Tips for High-Performance ClickHouse Clusters with S3 Object Storage

ClickHouse S3 Compatible Object storage

In our previous blog posts, we explained the various ways that ClickHouse can use S3 object storage. To keep things simple we generally focused on single-node operation. However, ClickHouse often runs in a cluster, and cluster operation poses some interesting questions regarding S3 usage. They include parallelizing data load across nodes, benefits of horizontal vs. vertical scaling, and avoiding unnecessary replication. 

In this article, we will discuss how ClickHouse clusters can be used with S3 efficiently thanks to two important new features: the ‘s3Cluster‘ table function and zero-copy replication. We hope our description will pave the way for more ClickHouse users to exploit scalable, inexpensive object storage in their deployments.

Loading Data from S3 to ClickHouse Clusters

Consider we have a cluster of 4 shards, and several dozen data files in a S3 bucket. What is the fastest way to load those files into ClickHouse? 

For this exercise, we will be using our favourite 1.3B rows NYC taxi rides dataset. We have a copy stored in a public S3 bucket in the AWS us-east1 region. The data size is 37.3GB stored in 96 gzip compressed CSV files. Our test ClickHouse cluster is powered by Altinity.Cloud running at 4 m5.2xlarge nodes, 8vCPUs and 32GB RAM each. We used the latest ClickHouse community version 21.7.4 in all tests, though anything 21.6+ should be good enough.

Let’s start with a straightforward approach — loading data to a cluster via a Distributed table. For that, we need to create a local table ‘tripdata_local’ and a distributed table ‘tripdata_dist’.

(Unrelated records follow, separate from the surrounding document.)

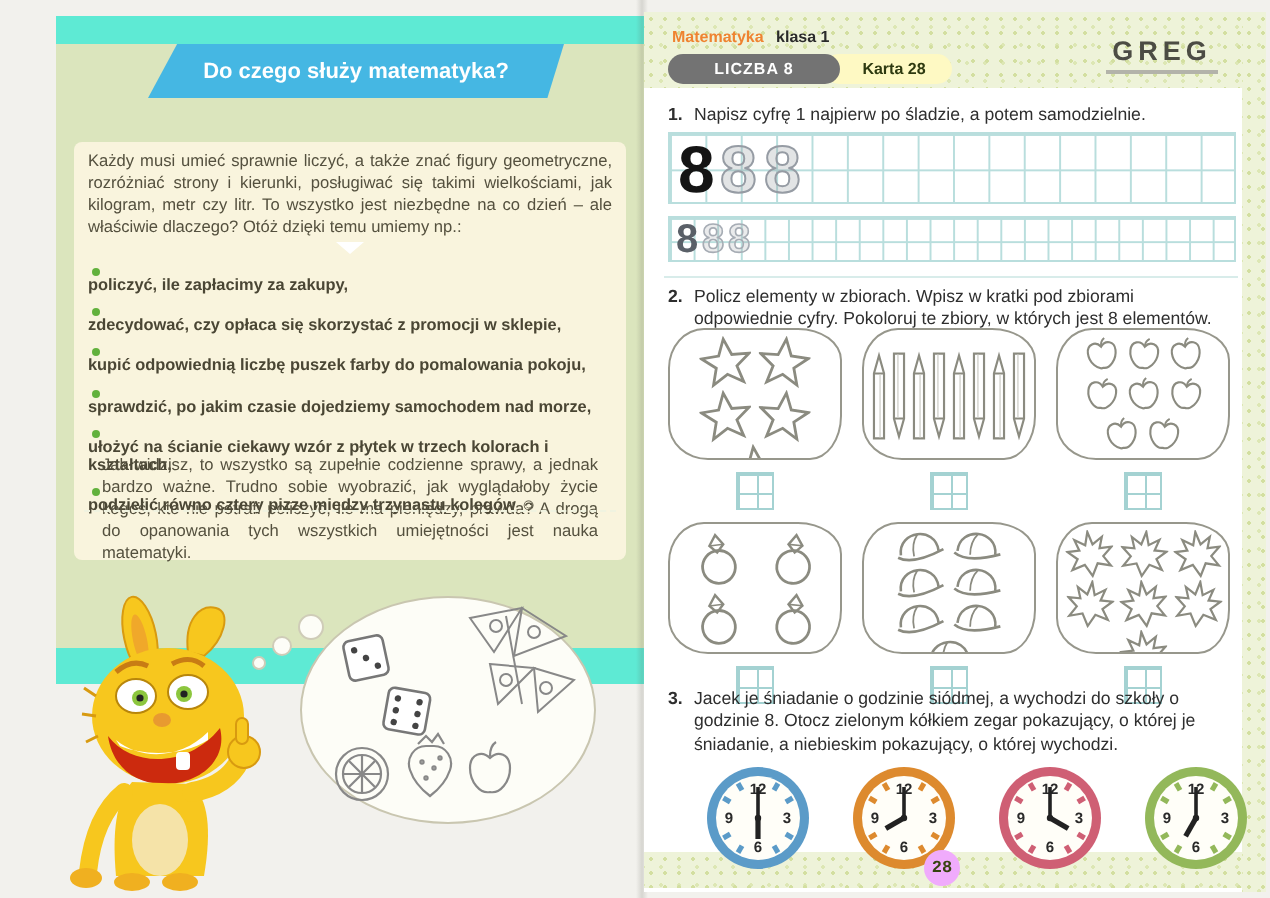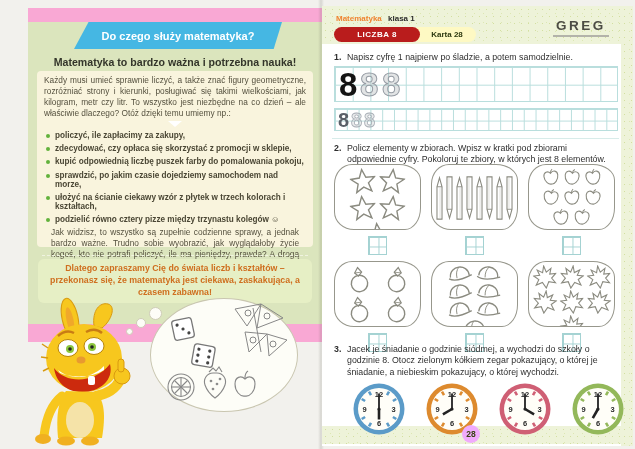--- a/index.html
+++ b/index.html
@@ -1,33 +1,33 @@
 <!DOCTYPE html>
 <html><head>
 <meta charset="utf-8">
 <style>
   html,body{margin:0;padding:0;background:#e9e8e4;}
   *{box-sizing:border-box;}
   #canvas{position:relative;width:635px;height:449px;background:#f2f1ed;overflow:hidden;
           font-family:"Liberation Sans",sans-serif;}
   
-  .page-left{position:absolute;left:28px;top:8px;width:294px;height:334px;background:#f9a8d4;}
+  .page-left{position:absolute;left:28px;top:8px;width:294px;height:334px;background:#5eead4;}
   .green-area{position:absolute;left:0;top:14px;right:0;bottom:18px;background:#dbe5bd;}
   .banner{position:absolute;left:46px;top:14px;width:208px;height:27px;background:#45b7e3;
           clip-path:polygon(7% 0,100% 0,96% 100%,0 100%);display:flex;align-items:center;justify-content:center;}
   .banner span{color:#fff;font-weight:bold;font-size:11px;}
   .lp-heading{position:absolute;left:0;right:0;top:48px;text-align:center;font-weight:bold;
               font-size:10.6px;color:#33352a;}
   .cream-box{position:absolute;left:9px;right:9px;top:63px;background:#f9f4dd;border-radius:4px;
              padding:4px 7px 19px 7px;}
   .intro{font-size:8.3px;color:#54503e;line-height:1.32;text-align:justify;margin:0;}
   .down-arrow{width:0;height:0;border-left:7px solid transparent;border-right:7px solid transparent;
               border-top:6px solid #fff;margin:2px auto 1px auto;}
   .bullets{list-style:none;margin:0;padding:0;}
-  .bullets li{display:flex;align-items:flex-start;margin:4.2px 0;font-size:8.2px;font-weight:bold;color:#4a4634;}
+  .bullets li{display:flex;align-items:flex-start;margin:4.2px 0;font-size:8.2px;font-weight:bold;color:#4a4634;flex-direction:column;}
   .bullets .dot{flex:none;width:4px;height:4px;border-radius:50%;background:#62b13c;margin:3px 5px 0 2px;}
   .outro{position:absolute;left:11px;right:11px;top:207px;font-size:8.3px;color:#54503e;
          line-height:1.32;text-align:justify;margin:12px;}
   .dashed-sep{position:absolute;left:14px;right:14px;top:247px;border-top:1.5px dashed #f0f3e0;}
   .invite-box{position:absolute;left:10px;right:10px;top:251px;background:#e6efc5;border-radius:6px;
               padding:4px 6px;text-align:center;font-size:8.8px;font-weight:bold;color:#cf6f1f;line-height:1.35;}
   .bubble{position:absolute;left:122px;top:290px;width:148px;height:114px;background:#fdfdf7;
           border:1.5px solid #c9c6b0;border-radius:50%;}
   .trail-dot{position:absolute;background:#fdfdf7;border:1px solid #cfccb8;border-radius:50%;}
   .td1{left:98px;top:320px;width:7px;height:7px;}
@@ -41,21 +41,21 @@
     background-size:7px 7px,9px 9px;background-position:0 0,4px 3px;}
   .top-band{position:absolute;left:0;right:0;top:0;height:38px;}
   .right-strip{position:absolute;right:0;top:0;bottom:0;width:12px;}
   .bottom-band{position:absolute;left:0;right:12px;bottom:2px;height:18px;}
   .series-line{position:absolute;left:14px;top:8px;font-size:8px;font-weight:bold;}
   .series-name{color:#ef8330;}
   .series-grade{color:#2b2b2b;margin-left:4px;}
   .pills{position:absolute;left:12px;top:21px;display:flex;align-items:center;}
   .pill{height:15px;border-radius:8px;display:flex;align-items:center;justify-content:center;
         font-size:8px;font-weight:bold;}
-  .pill-blue{width:86px;background:#b91c1c;color:#fff;letter-spacing:0.5px;z-index:2;}
+  .pill-blue{width:86px;background:#737373;color:#fff;letter-spacing:0.5px;z-index:2;}
   .pill-green{width:64px;background:#fef9c3;color:#2e3a10;margin-left:-8px;padding-left:6px;}
   .publisher{position:absolute;right:24px;top:12px;text-align:center;}
   .publisher .logo{font-size:13.5px;font-weight:bold;letter-spacing:2.5px;color:#4c4c44;}
   .publisher .tagline{width:56px;height:1.5px;background:#b3b3aa;margin:2px auto 0 auto;}
   .ex-line{position:absolute;left:12px;right:18px;display:flex;font-size:8.8px;color:#2e2e2e;line-height:1.3;}
   .ex-num{font-weight:bold;flex:none;width:13px;}
   .grid{position:absolute;left:12px;width:284px;border:1px solid #b9dedd;
         background-image:linear-gradient(to right,#b9dedd 1px,transparent 1px),
                          linear-gradient(to bottom,#b9dedd 1px,transparent 1px);}
   .grid-big{top:60px;height:36px;background-size:17.7px 17.7px;}
@@ -81,35 +81,34 @@
   .ring-box{gap:2px 14px;}
   .ans-row{display:flex;gap:10px;margin:6px 0 6px 0;}
   .ans-cell{width:88px;display:flex;justify-content:center;}
   .ans-box{width:19px;height:19px;border:1px solid #a4d2d2;
            background-image:linear-gradient(to right,#a4d2d2 1px,transparent 1px),
                             linear-gradient(to bottom,#a4d2d2 1px,transparent 1px);
            background-size:9.5px 9.5px;}
   #clocks-row{position:absolute;left:30px;top:376px;display:flex;gap:19px;}
   .page-circle{position:absolute;left:140px;bottom:3px;width:18px;height:18px;border-radius:50%;
                background:#f0abfc;color:#36430f;font-size:8.5px;font-weight:bold;
-               display:flex;align-items:center;justify-content:center;z-index:3;}
+               display:flex;align-items:center;justify-content:center;z-index:3;font-family:Liberation Mono, monospace;}
   .gutter{position:absolute;left:318px;top:0;width:6px;height:449px;
           background:linear-gradient(to right,rgba(0,0,0,0),rgba(90,90,80,0.18),rgba(0,0,0,0));}
 </style>
 </head>
 <body>
 
 <div id="canvas">
 
   <div class="page-left">
     <div class="green-area"></div>
     <div class="banner">
       <span>Do czego służy matematyka?</span>
     </div>
-    <div class="lp-heading">Matematyka to bardzo ważna i potrzebna nauka!</div>
     <div class="cream-box">
       <p class="intro">Każdy musi umieć sprawnie liczyć, a także znać figury geometryczne, rozróżniać strony i kierunki, posługiwać się takimi wielkościami, jak kilogram, metr czy litr. To wszystko jest niezbędne na co dzień – ale właściwie dlaczego? Otóż dzięki temu umiemy np.:</p>
       <div class="down-arrow"></div>
       <ul class="bullets">
           <li>
             <span class="dot"></span>
             <span>policzyć, ile zapłacimy za zakupy,</span>
           </li>
           <li>
             <span class="dot"></span>
@@ -128,21 +127,20 @@
             <span>ułożyć na ścianie ciekawy wzór z płytek w trzech kolorach i kształtach,</span>
           </li>
           <li>
             <span class="dot"></span>
             <span>podzielić równo cztery pizze między trzynastu kolegów ☺</span>
           </li>
         </ul>
     </div>
     <p class="outro">Jak widzisz, to wszystko są zupełnie codzienne sprawy, a jednak bardzo ważne. Trudno sobie wyobrazić, jak wyglądałoby życie kogoś, kto nie potrafi policzyć, ile ma pieniędzy, prawda? A drogą do opanowania tych wszystkich umiejętności jest nauka matematyki.</p>
     <div class="dashed-sep"></div>
-    <div class="invite-box">Dlatego zapraszamy Cię do świata liczb i kształtów – przekonasz się, że matematyka jest ciekawa, zaskakująca, a czasem zabawna!</div>
 
     <div class="trail-dot td1"></div>
     <div class="trail-dot td2"></div>
     <div class="trail-dot td3"></div>
 
     <div class="bubble">
       <svg width="145" height="111" viewBox="0 0 145 111">
         <g>
           <g transform="rotate(-12 32 30)">
             <rect x="22" y="20" width="20" height="20" rx="3" fill="#fff" stroke="#777" stroke-width="1.3"></rect>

CREATE TABLE IF NOT EXISTS tripdata_local on cluster 'all-sharded' (
  pickup_date Date DEFAULT toDate(pickup_datetime) CODEC(Delta, LZ4),
  id UInt64,
  vendor_id String,
  pickup_datetime DateTime CODEC(Delta, LZ4),
  dropoff_datetime DateTime,
  passenger_count UInt8,
  trip_distance Float32,
  pickup_longitude Float32,
  pickup_latitude Float32,
  rate_code_id String,
  store_and_fwd_flag String,
  dropoff_longitude Float32,
  dropoff_latitude Float32,
  payment_type LowCardinality(String),
  fare_amount Float32,
  extra String,
  mta_tax Float32,
  tip_amount Float32,
  tolls_amount Float32,
  improvement_surcharge Float32,
  total_amount Float32,
  pickup_location_id UInt16,
  dropoff_location_id UInt16,
  junk1 String,
  junk2 String) 
ENGINE = MergeTree 
PARTITION BY toYYYYMM(pickup_date) 
ORDER BY (vendor_id, pickup_location_id, pickup_datetime);
CREATE TABLE tripdata_dist ON CLUSTER `all-sharded` AS tripdata_local
ENGINE = Distributed('all-sharded', default, tripdata_local, cityHash64(pickup_location_id, dropoff_location_id));

Now let’s try to insert data into a distributed table. It can be done with a simple ‘INSERT SELECT’ statement from an ‘s3’ table function as follows:

INSERT INTO tripdata_dist
SELECT * FROM s3('https://s3.us-east-1.amazonaws.com/altinity-clickhouse-data/nyc_taxi_rides/data/tripdata/data-*.csv.gz', 
'CSVWithNames', 
'pickup_date Date, id UInt64, vendor_id String, tpep_pickup_datetime DateTime, tpep_dropoff_datetime DateTime, passenger_count UInt8, trip_distance Float32, pickup_longitude Float32, pickup_latitude Float32, rate_code_id String, store_and_fwd_flag String, dropoff_longitude Float32, dropoff_latitude Float32, payment_type LowCardinality(String), fare_amount Float32, extra String, mta_tax Float32, tip_amount Float32, tolls_amount Float32, improvement_surcharge Float32, total_amount Float32, pickup_location_id UInt16, dropoff_location_id UInt16, junk1 String, junk2 String', 
'gzip') 
settings max_threads=8, max_insert_threads=8, input_format_parallel_parsing=0;

0 rows in set. Elapsed: 1082.577 sec. Processed 1.31 billion rows, 167.39 GB (1.21 million rows/s., 154.62 MB/s.)
Hint

Set max_threads and max_insert_threads to the number of cores and disable input_format_parallel_parsing since all cores are already utilized. When input_format_parallel_parsing is enabled (this is default) performance degrades by 20% in these tests. This setting makes sense for a single file, but not for a set of files loaded in parallel.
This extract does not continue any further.